Il plonge d’ailleurs son personnage au coeur du monde du travail, d’une société ubérisée, où lutter pour ses valeurs demande une énergie dévorante. Si Olivier se retrouve devoir faire face à une situation nouvelle dans sa sphère privée, il est également confronté aux effets du capitalisme 2.0, qui mettent à mal son engagement syndical et ses convictions les plus profondes.

L’une des réussites de Nos Batailles tient aussi au traitement de l’absence. Comment parler d’une désertion, sans condamner la déserteuse? Comment laisser imaginer sans forcément l’expliquer la détresse de cette mère démissionnaire? Guillaume Senez s’en sort notamment en entourant son héros de personnages féminins forts, qui portent un discours et un regard franc et bienveillant sur le choix de Laura. Sans en connaître les motivations, aucune ne doute de la vérité de son geste. Là où elle est, elle souffre certainement. Il faut laisser le temps de la guérison, et trouver sur le chemin un nouvel équilibre.

La direction d’acteur est à la hauteur de ces zones de doutes où le jugement doit rester suspendu. Dans le rôle d’Olivier, autour duquel gravite tous les autres personnages, on retrouve un Romain Duris renversant. Le comédien y est impeccable, et semble s’être particulièrement épanoui dans la composition de ce rôle fort, et la méthode de travail prônée par le réalisateur, qui ne fournit pas les dialogues aux comédiens, mais les construit avec eux sur le plateaux.

Autour de lui, les comédiennes sont exceptionnelles. Lucie Debay (King of the Belgians, Melody) endosse le rôle difficile de Laura, la mère démissionnaire, et parvient en quelques scènes à incarner toute la complexité de son personnage. Laetitia Dosch (Jeune femme, Gaspard va au mariage), déjà à l’affiche de Keeper, excelle une fois de plus, de même que la désarmante Laure Calamy (Embrasse-moi, Pour le réconfort, Dix pour cent), dans le rôle de la collègue de travail en pleine remise en question personnelle et professionnelle, et Dominique Valadié (Un chat un chat, Au bout du compte) dans le rôle de la mère d’Olivier. Mention spéciale également aux deux jeunes enfants dont c’est le premier rôle, Basile Grunberger et Lena Girard Voss, et qui sont confondants de naturel.

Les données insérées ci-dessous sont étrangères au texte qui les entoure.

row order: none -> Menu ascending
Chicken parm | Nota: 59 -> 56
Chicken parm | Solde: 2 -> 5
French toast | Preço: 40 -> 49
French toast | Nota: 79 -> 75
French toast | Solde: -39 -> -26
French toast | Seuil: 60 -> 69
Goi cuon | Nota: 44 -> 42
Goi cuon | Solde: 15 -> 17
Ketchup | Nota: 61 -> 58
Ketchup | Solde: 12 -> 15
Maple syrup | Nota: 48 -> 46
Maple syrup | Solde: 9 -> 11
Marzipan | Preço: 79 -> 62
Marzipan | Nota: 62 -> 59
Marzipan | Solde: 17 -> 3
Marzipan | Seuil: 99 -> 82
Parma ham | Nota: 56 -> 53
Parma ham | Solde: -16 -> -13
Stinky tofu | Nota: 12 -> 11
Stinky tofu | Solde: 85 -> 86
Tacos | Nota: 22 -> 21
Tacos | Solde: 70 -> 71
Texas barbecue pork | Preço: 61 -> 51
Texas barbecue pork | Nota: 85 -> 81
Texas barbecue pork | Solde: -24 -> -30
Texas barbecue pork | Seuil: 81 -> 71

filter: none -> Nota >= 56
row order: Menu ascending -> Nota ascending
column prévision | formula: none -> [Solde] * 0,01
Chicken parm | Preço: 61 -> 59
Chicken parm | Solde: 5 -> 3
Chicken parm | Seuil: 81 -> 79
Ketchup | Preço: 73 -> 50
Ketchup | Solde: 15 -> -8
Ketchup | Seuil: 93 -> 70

Nos Batailles est produit par Isabelle Truc, qui accompagne le réalisateur depuis ses débuts, pour Iota Production. Il est coproduit en Belgique par Savage Film, et en France par Les Films Pelleas. Il a reçu du Centre du cinéma de la Fédération Wallonie-Bruxelles, la RTBF, BETV, Casa Kafka, le VAF, la Région Rhône-Alpes, Indefilm, Ciné +, et le support de Média Développement. Il est vendu à l’international par Be For Films, et sera distribué au Benelux par Cineart (sortie Belgique le 3 octobre), et en France par Haut et Court (sortie le 10 octobre).